Still, none of this made Cece any safer and I didn’t think I would be able to sleep well at night until this guy was caught. As much as I tried not to care, she had gotten under my skin and I was hooked. I wasn’t sure what I was going to do about that fact. Unfortunately, Sean knew my secret. He hadn’t come out and said it, but the way he talked to me suggested that he was well aware of the depth of my feelings for Cece.
Sean called me on Friday while I was at the office. I was in a meeting and it bugged the shit out of me that I couldn’t get up and leave to call him back. If he was calling, it meant he had something and I was dying to know what that was. As soon as I left, I went to my office and called him.
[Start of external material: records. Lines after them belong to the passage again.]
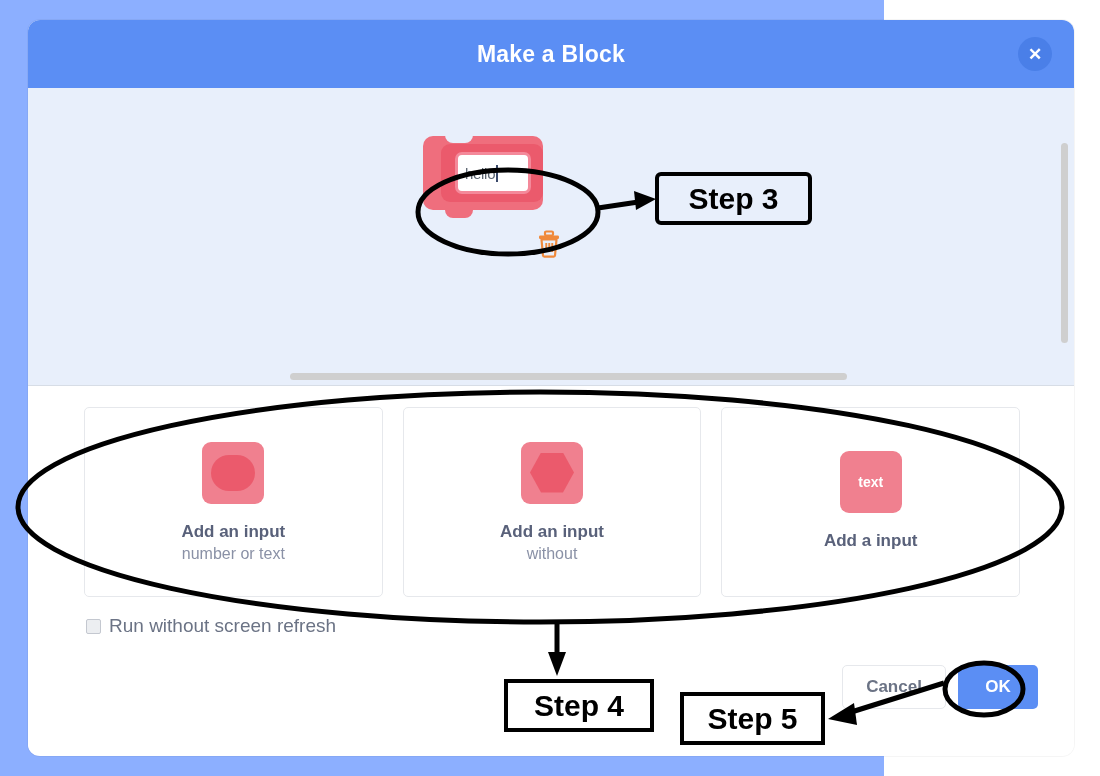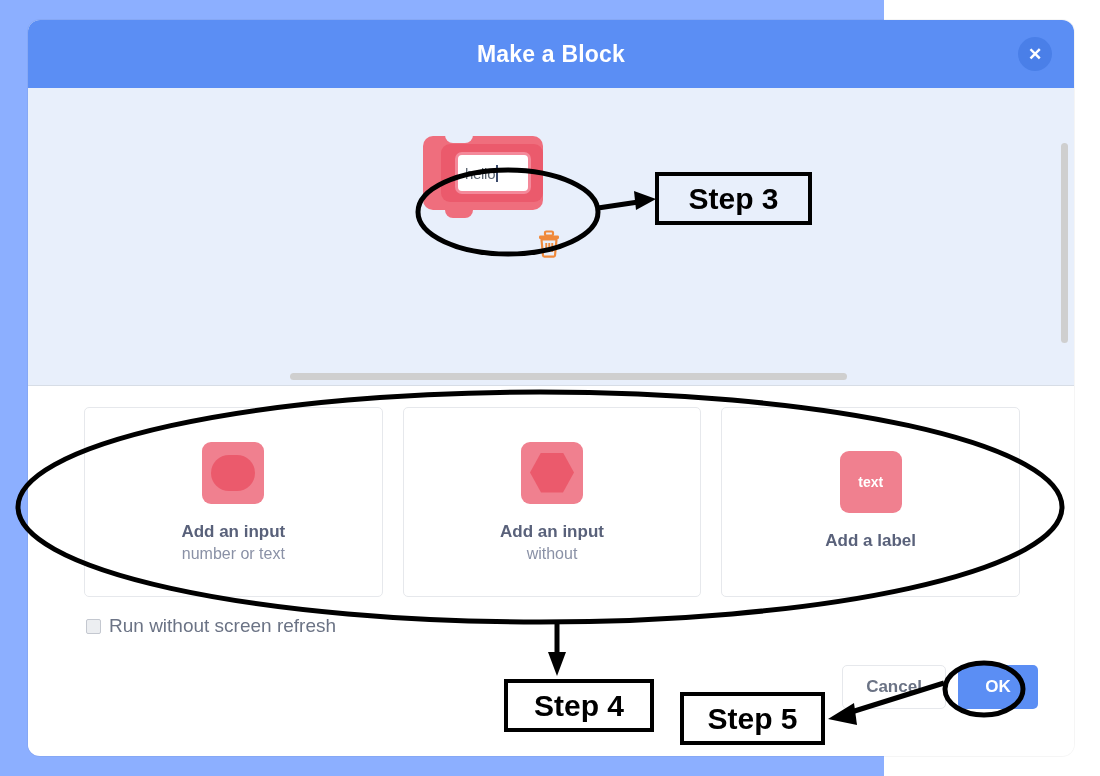--- a/index.html
+++ b/index.html
@@ -291,7 +291,7 @@
     color: #000000;
     font-family: "Liberation Sans", sans-serif;
   }
-  #step3-box { left: 655px; top: 172px; width: 157px; height: 53px; }
+  #step3-box { left: 655px; top: 172px; width: 157px; height: 53px; border-radius: 6px; }
   #step4-box { left: 504px; top: 679px; width: 150px; height: 53px; }
   #step5-box { left: 680px; top: 692px; width: 145px; height: 53px; background: #ffffff; }
 </style>

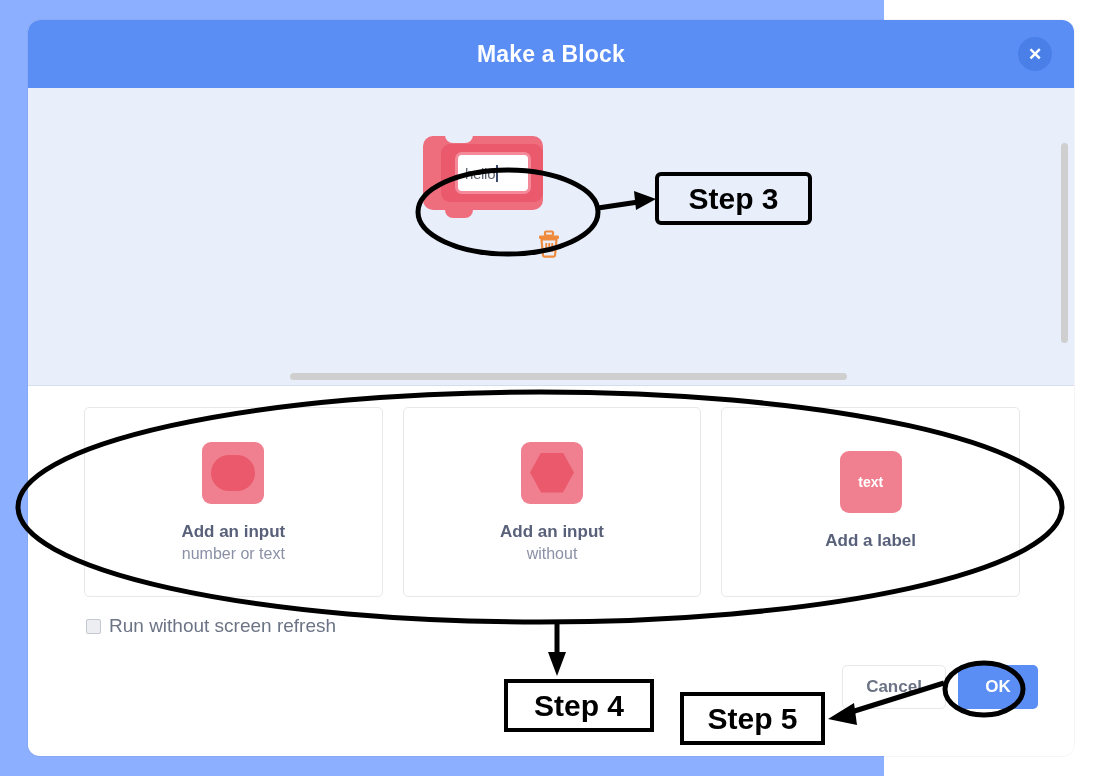--- a/index.html
+++ b/index.html
@@ -365,7 +365,7 @@
           <div class="card-icon">
             <span class="icon-text">text</span>
           </div>
-          <div class="card-title">Add a label</div>
+          <div class="card-title">Add a input</div>
           <div class="card-sub"></div>
         </div>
“Sean, tell me you have good news.”
“I don’t have good news per se, but I do have a possible lead. I showed the sketch down at the club and the bartender said that he’s usually there on Friday and Saturday nights. He didn’t have a name, so I have nothing to go on, but I was thinking that if this guy really wants Cece, maybe we could draw him out.”
“You want to use Cece as bait? Are fucking kidding me? No. No way. There’s no way she’ll be able to go to that club knowing that he’ll be there.”
“She’d be okay if you were there with her. I already got approval to take a few officers to the club on Friday and Saturday to be there, if Cece is willing to work with us. This is our best shot at catching this guy.”